= Robert Kistner =

American physician (1917–1990)

Robert William Kistner (August 23, 1917 – February 6, 1990) was a gynecologist who specialized in the treatment of endometriosis and was involved in the early development of the birth control pill.

==Early life==
Kistner was born in Cincinnati, Ohio, the son of Alfred and Gertrude Kistner; he graduated from the University of Cincinnati and from its medical school in 1942.

== Career ==
Following his internship at Cincinnati General Hospital (now the University of Cincinnati Medical Center), he was a resident at Johns Hopkins in Baltimore and Kings County Hospital Center in New York, before moving to Boston Hospital for Women (now Brigham and Women's Hospital). Kistner was a senior attending physician at Brigham and Women's Hospital. He was an associate clinical professor at Harvard Medical School, and specialized in surgery to correct infertility. He was previously a chief of staff at Boston Hospital for Women, and a consultant for the New England Baptist Hospital.

Kistner was named the 32nd president of the American Fertility Society in 1979. He was a member of the American College of Surgeons, and a fellow of the American College of Obstetricians and Gynecologists. He was an advocate of the first birth control pills, not only as a contraceptive, but also for protection against uterine cancer.

=== Military career ===
Kistner served in the Pacific theatre of World War II as a flight surgeon for the United States Army Air Corps, and chief of air evacuation. When the war ended, he continued consulting for the Air Force.

== Personal life ==
Kistner was married to Georgia Golde in 1943, and to Janet Langhart in 1978. He had four children with Golde: Dana, Robert Jr., Stephen, and Peter. The Boston Globe "Who's Who" in Boston medicine described Kistner in 1980 as well dressed, a "brilliant surgeon as well as researcher" and "one of the best known gynecologists in the world long before he achieved a special kind of local celebrity with his marriage".

=== Retirement and death ===
After 38 years of practicing medicine and teaching, he retired and moved to Wellington, Florida, where he died at the age of 72.

Kistner served as a trustee for Noble and Greenough School and was a member of the Harvard Club of Boston.

== Works ==
Kistner was the author of more than 175 articles and numerous books, including:
- "The Pill: Facts and fallacies about today's oral contraceptives" (1969)
- Gynecology: Principles and Practice 1964. republished numerous times and widely used in medical schools.
- "Atlas of infertility surgery" (1975)
- "Progress in Infertility" (1987) (With Behrman SJ, edited by Patton GW.)

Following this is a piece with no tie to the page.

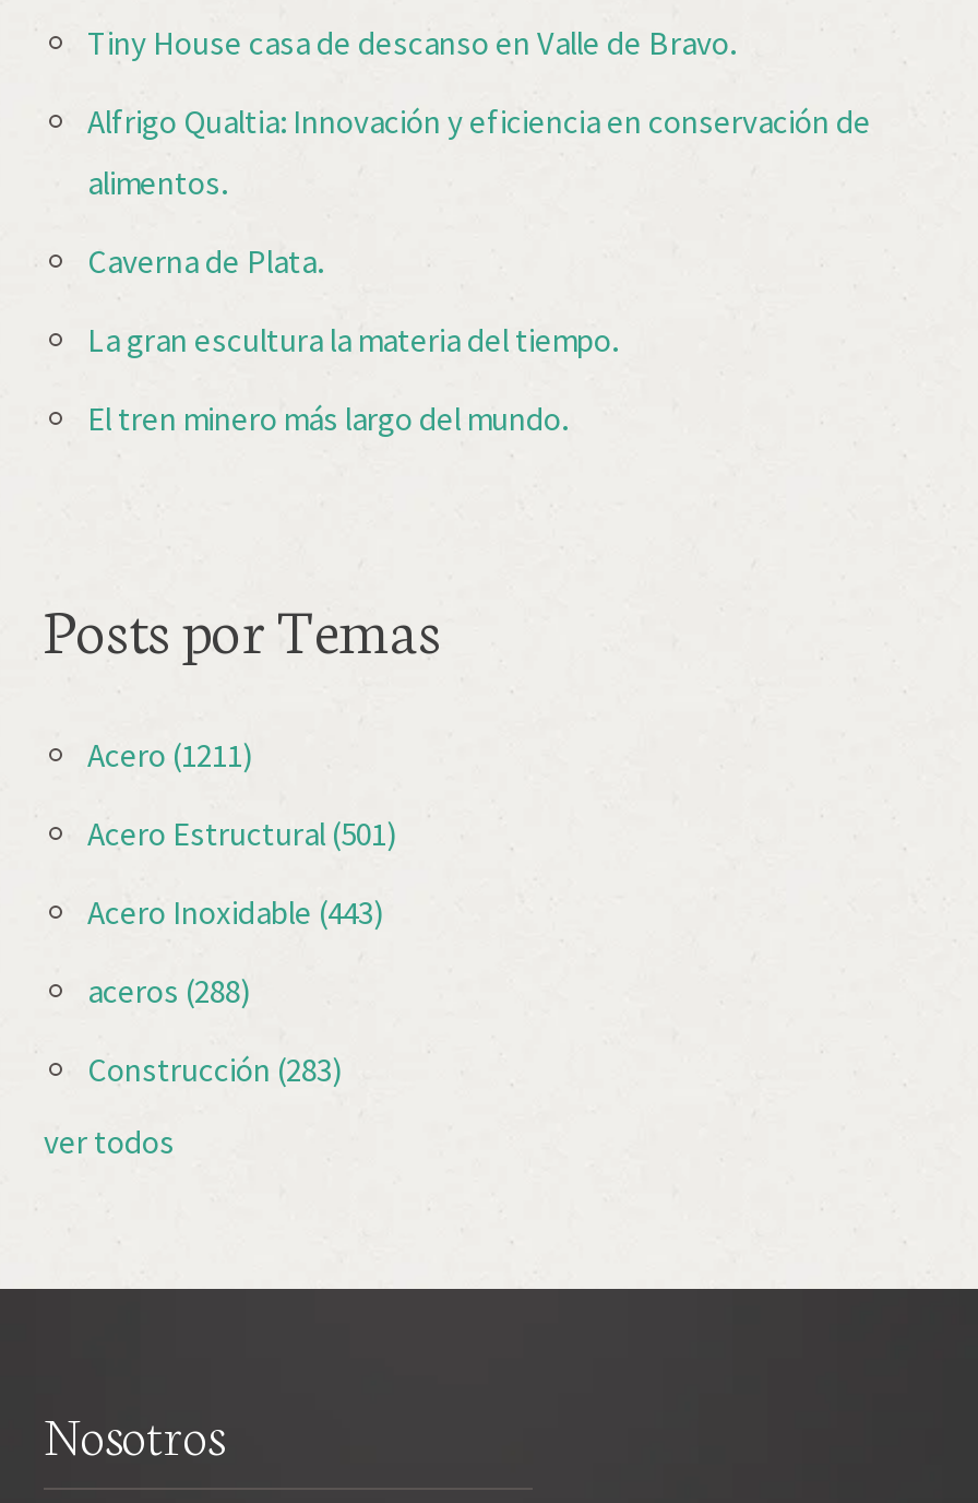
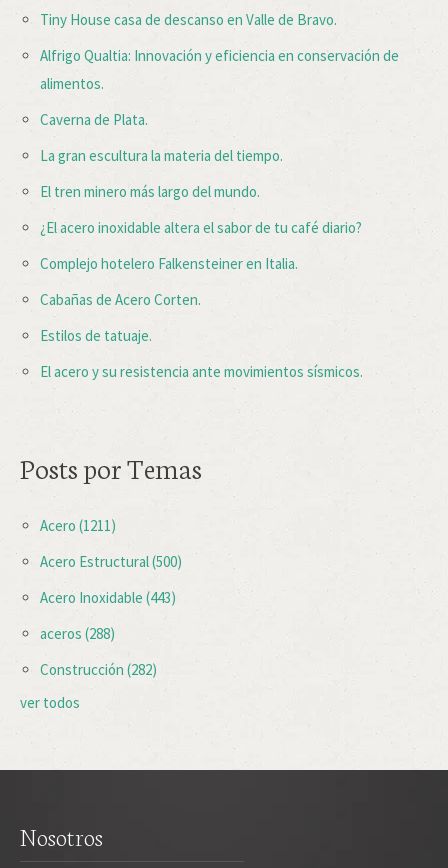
none -> [40,218,363,381] ¿El acero inoxidable altera el sabor de tu café diario? | Complejo hotelero Falkensteiner en Italia. | Cabañas de Acero Corten. | Estilos de tatuaje. | El acero y su resistencia ante movimientos sísmicos.
[87,812,397,854] Acero Estructural (501) -> [40,552,182,571] Acero Estructural (500)
[87,1048,343,1090] Construcción (283) -> [40,660,157,679] Construcción (282)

According to the Duka and DeCherney, among Kistner's notable journal-published research are three papers published early in his career:
- "Induction of ovulation with clomiphene citrate (clomid)" (Note: MER-25 is closely related to clomiphene citrate (Clomid) according to Kistner's 1965 review.)
- "Histological effects of progestins on hyperplasia and carcinoma in situ of the endometrium"
- "The treatment of endometriosis by inducing pseudopregnancy with ovarian hormones"

== Honors and awards ==
The Kistner Library at Brigham and Women's Hospital was dedicated after his death to his 34 years of service.